Astral Tides: Rimwards: Episode 1
While Astral Tides: Rimward (Episode 1) contained some interesting ideas, notably spaceships that transformed into seagoing ships, and ‘superspace currents’ permitting a type of FTL, it didn’t convince me. Possibly there are plausible reasons why spaceships should have sails, and masts, and be capable of sailing planetary oceans, even need to do so to be able to lift off, but this book seemed to rationalise it, more or less, because it looked good. While the idea may have been pretty, it completely torpedoed my ability to suspend my disbelief in the first few chapters of the book.
In addition, there appeared to be a number of gaps in the basic research needed for a sci-fi story; the main risk of space to the crew, including the human members, was detailed as a lack of oxygen, which could apparently be easily overcome with a face mask. Radiation, hard vacuum, and other lethal inconveniences of space never figured. Opening a shuttle window and leaning out to take shots at another ship with a handgun also came up, not to mention the need for a crew member to be stationed in the crow’s nest to keep watch while travelling in space. Past the issues I had with the plausibility of the story, there was a notable level of over-description that often slipped into ‘telling’ of character reactions rather than showing them, which didn’t help.

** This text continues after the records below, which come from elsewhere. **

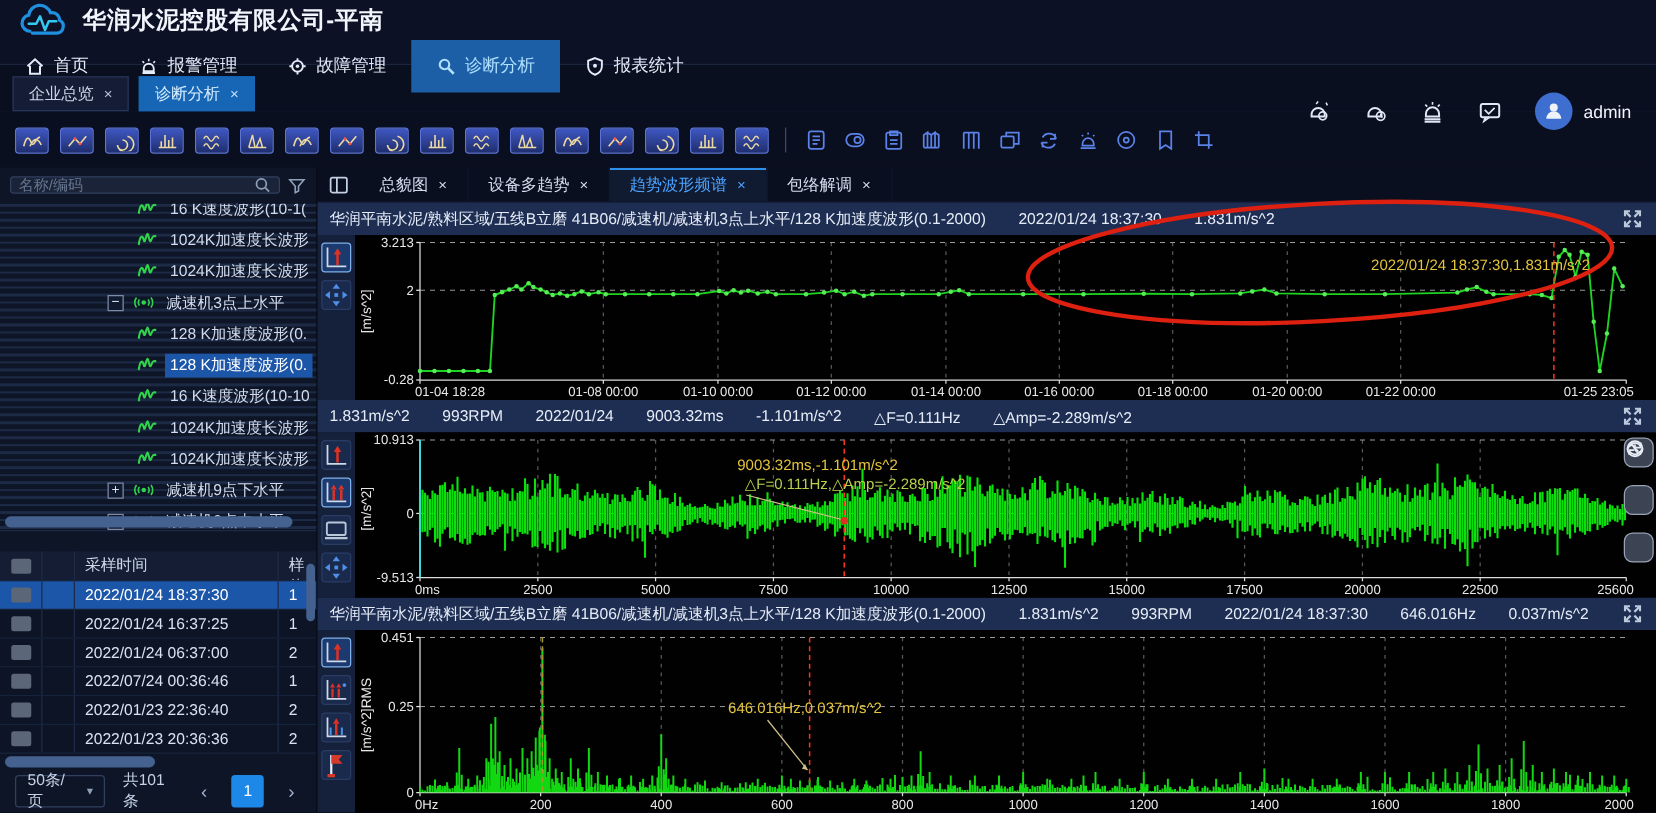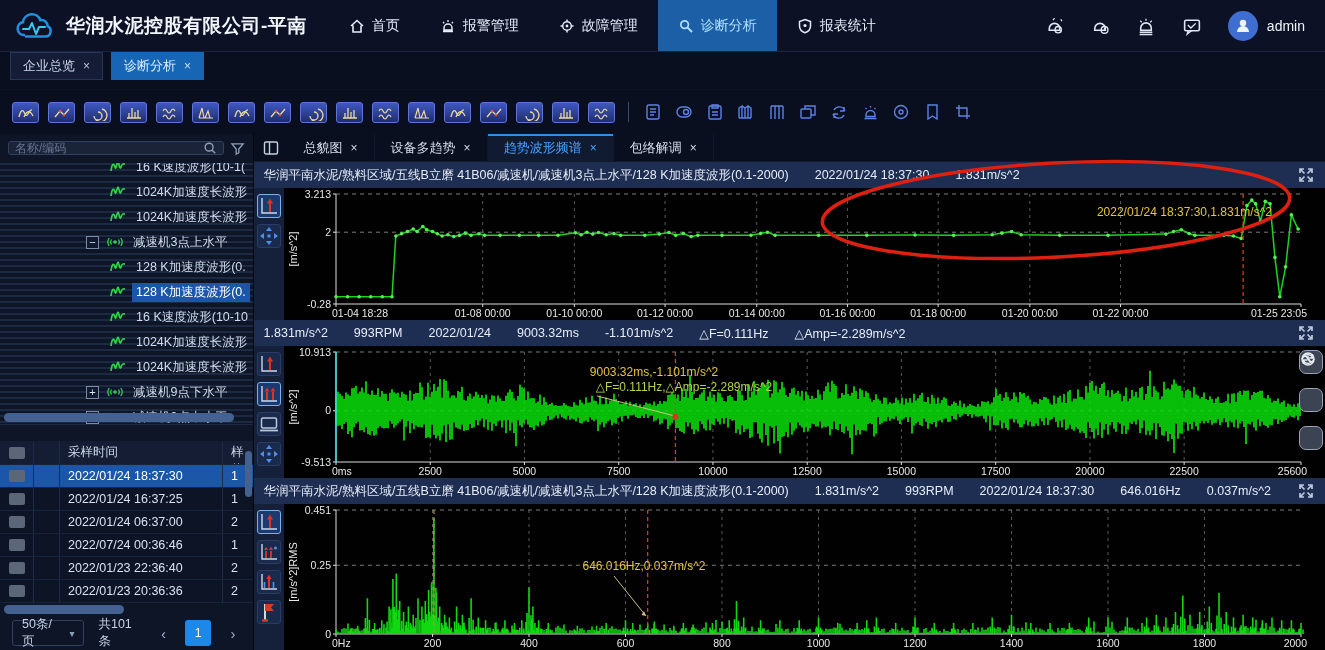"华润水泥控股有限公司-平南" .navbar { flex-direction: none -> column }
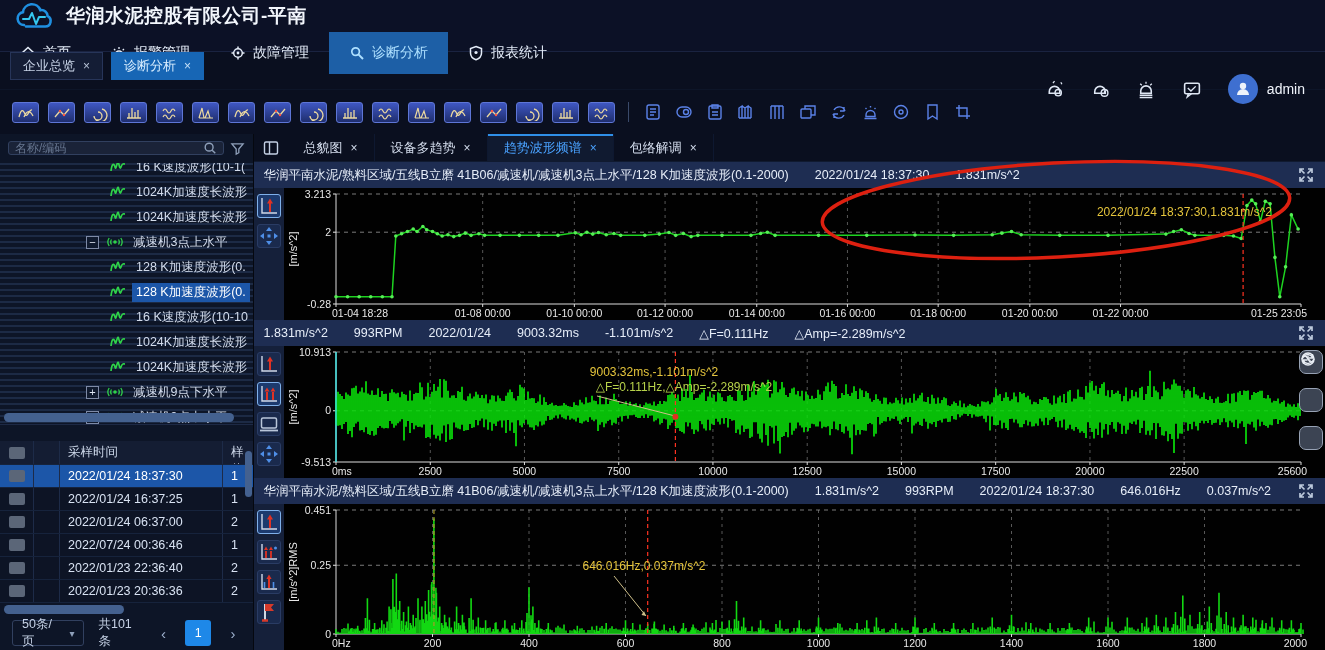"企业总览" .wtabs { align-items: flex-start -> flex-end }
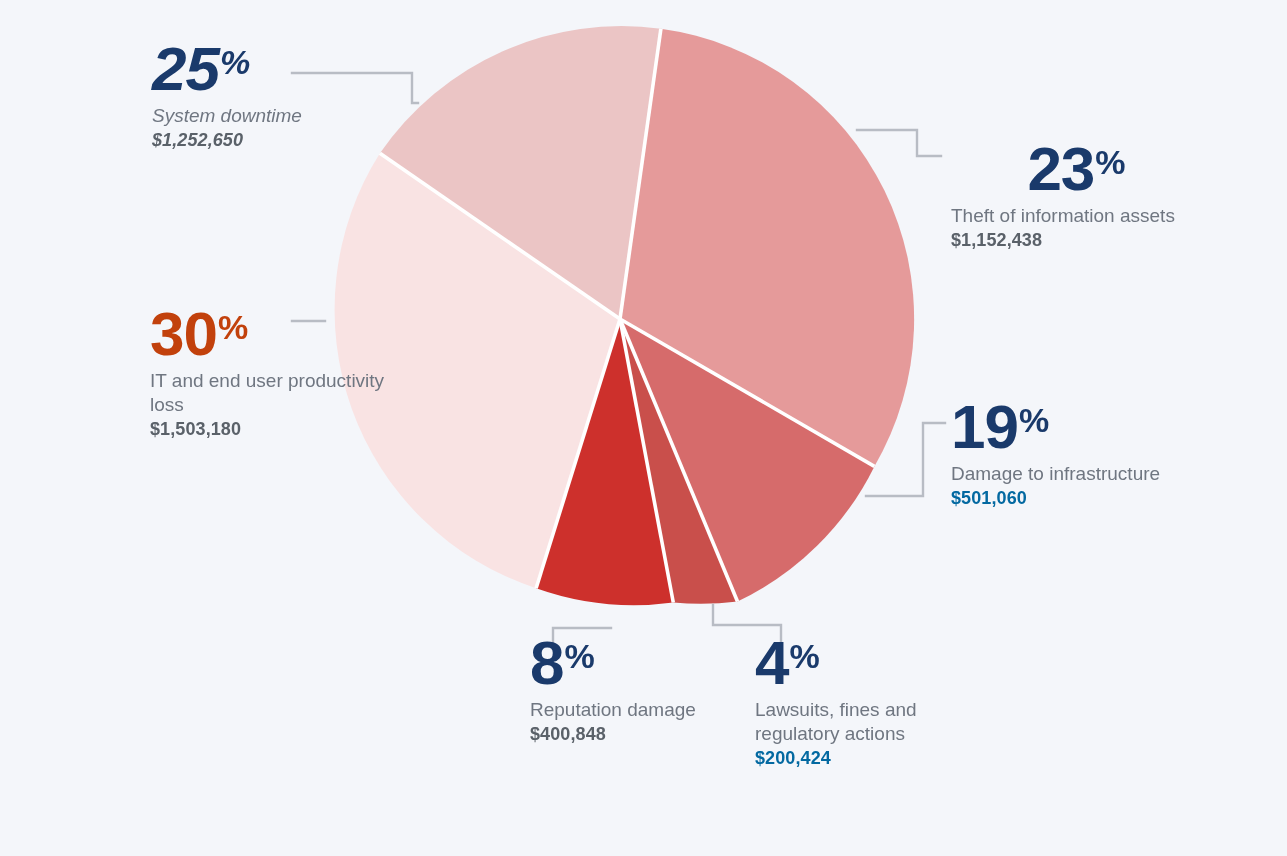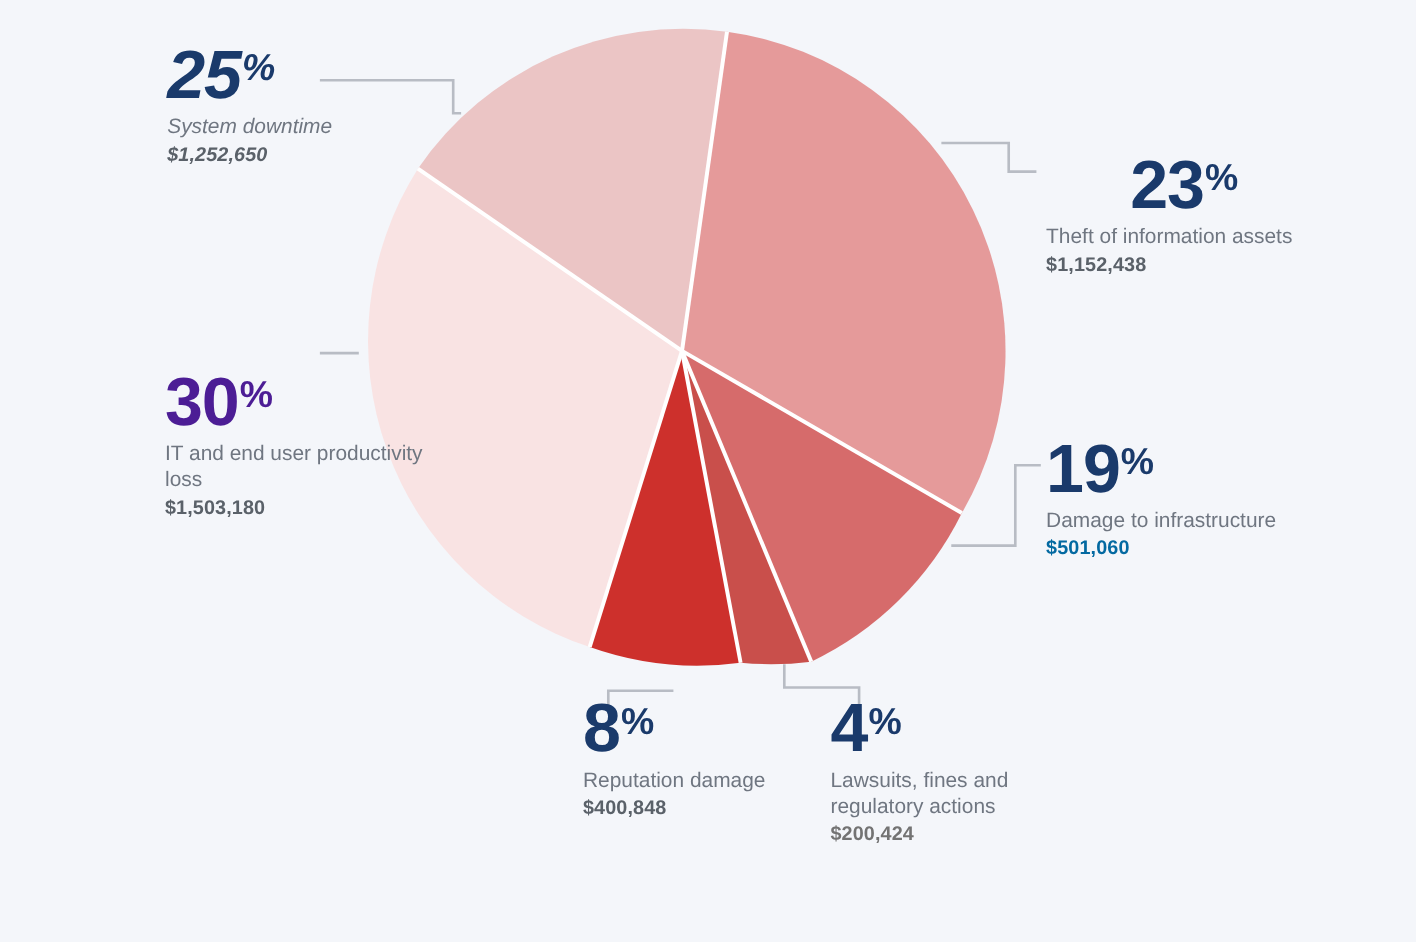"30%" div.pct { color: #4c1d95 -> #c2410c; margin-top: 32px -> none }
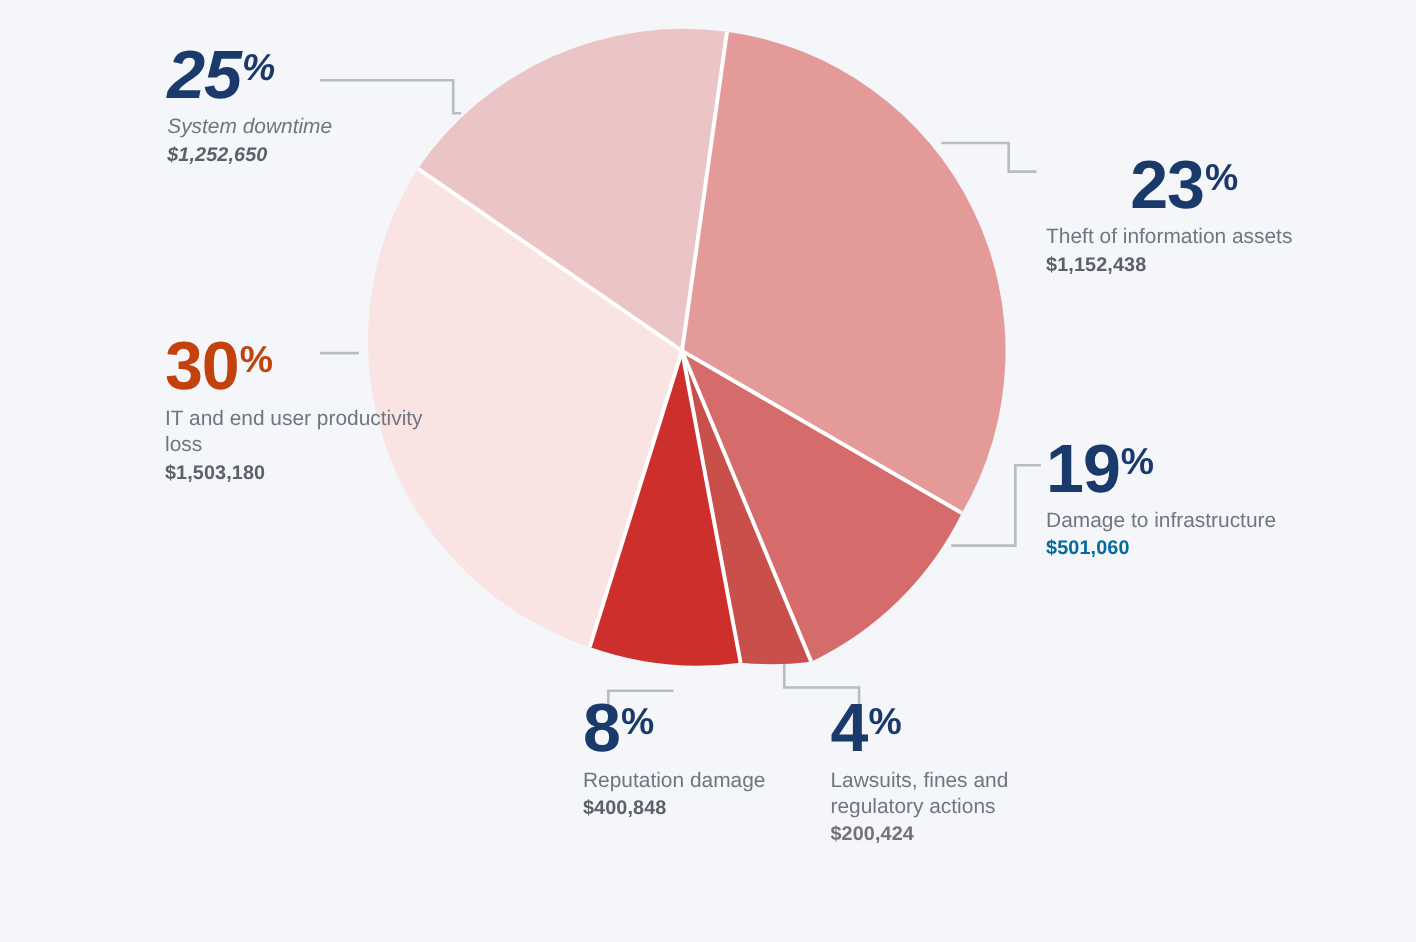"$200,424" div.amt { color: #737373 -> #0369a1 }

I couldn’t help but feel that if the author had either opted for a fantasy story of piracy and intrigue on the actual high seas, or for a sci-fi story, this book might have been a really unique and worthwhile read. As it was, it felt rather as if the plot had started out as a pirate story, and then gone on a blind date with a model of a planetary system, ending in a one-night stand and a lot of embarrassing explanations the following morning.